When the Westfield shopping centre opened at Shepherd’s Bush, I marked an opening at the old Bush Theatre by paying a visit en route. So it was only fair I should do the same on my first visit to the Theatre Royal, Stratford East, since Westfield Stratford City opened a few weeks ago.
The place is absolutely enormous, and there are shops on three floors. Foyle’s bookshop isn’t open yet, but the McDonald’s is the largest in Europe, apparently. The most astonishing thing of all, though, is the fact that the place is packed. And people are spending lots of money. In the poorest borough, Newham, in London. So what happened to the recession?
Admittedly it’s half term week, and this Westfield has become a destination for people all over London and even beyond. In the food hall you can try Mexican, Thai, Indian, Vietnamese, all sorts; and people are. I sat at a sushi bar and a couple of East End kids passed by sampling the ginger and hot green paste as if they were guests on a food programme, challenging their own palates.

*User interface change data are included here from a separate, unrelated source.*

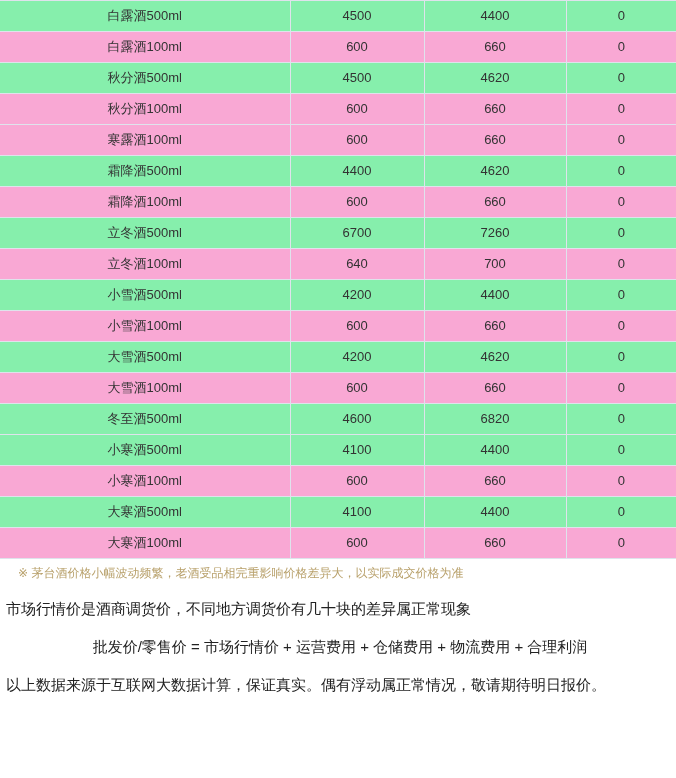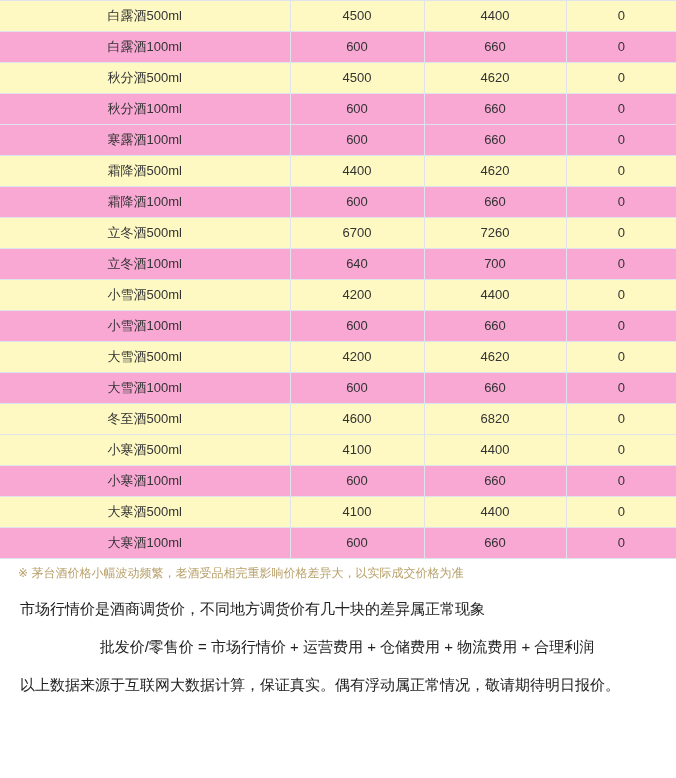--- a/index.html
+++ b/index.html
@@ -44,7 +44,7 @@
     margin-top: 16px;
   }
   .price-table tr.odd td {
-    background: #fef9c3;
+    background: #86efac;
   }
   .price-table tr.even td {
     background: #f9a8d4;

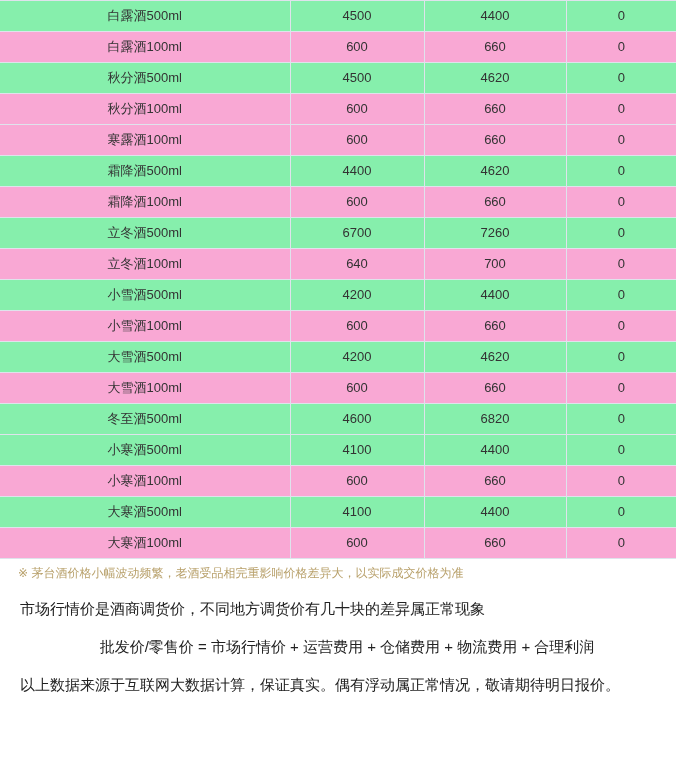--- a/index.html
+++ b/index.html
@@ -63,7 +63,7 @@
     white-space: nowrap;
   }
   .footer {
-    padding: 10px 2px 0 20px;
+    padding: 10px 2px 0 6px;
   }
   .footer p {
     margin: 0 0 12px 0;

Even a champagne bar in the middle of the first level, alongside the doughnut and ice-cream bars, didn’t seem too incongruous a port of call. And there’s not a bottle of fizz on the menu for under £40! I met my friends Toni Palmer and Peter Straker for a pre-show tipple, and we were surrounded by young local couples for whom the place is obviously already a special outing venue.
For myself, I find the noise and the monsterism of it all overwhelming after half an hour or so. But the atmosphere, a mixture of holiday outing and a bustling market, is quite extraordinary.
And good preparation for the more specific humanity and personal contact of a theatre visit. Unfortunately, Rikki Beadle-Blair’s Shalom Baby is a tedious misfire, but Stratford East is always a cheering, friendly theatre to visit.
I was slightly dismayed, though, to find the stage and auditorium of this Victorian gem re-configured as a traverse theatre, with half the audience seated on the stage and the other half on a raised section of the stalls. But the place will resume its usual, architecturally perfect dimensions in time for the pantomime season.
Incidentally, both Stratford East and the Hackney Empire are presenting Cinderella this Christmas, which is slightly bizarre as they are on each other’s doorstep. On the other hand, I don’t think the clash of Much Ado’s in the West End and at the Globe this summer was too disastrous — except for the comparisons going all in the Globe’s favour.
The Comedy may have changed its name to the Harold Pinter, but the dismal bar service at the back of the stalls remains the same. One medium glass of red wine and a disgusting cup of Starbucks coffee served from a flask in a brown paper mug cost me £8.30, £2.80 of it for the “coffee.”
Having poured the dire fluid, the bar girl had to leave her post — this is twenty minutes before curtain up — and go in search of the milk elsewhere in the building. I realise that milk and coffee must be anathema in any theatre bearing the Pinter signature, but all the same…this was as annoying as the more common feature of inefficient West End bar staff, which is that of deciding to open a few bottles just as the audience descend on them in the interval.
Will we ever get used to the Harold Pinter? It just doesn’t sound like a theatre does it, in the way that the Gielgud already does. Pinter’s widow, Antonia Fraser, has declared herself proud and privileged to be able to hail a cab and demand transportation to the Harold Pinter. I fear she may have to give a few more details of its whereabouts for some time yet.
“The what? The who? The where, love? ‘Ere, I ‘ad that Ray Cooney in the back of me cab once. Now ‘e could write a funny play, ‘e could. That ‘Arold Pinter, was ‘e funny? Never saw any of ‘is plays meself….ah yes, Comedy Theatre, Panton Street, gotcha.”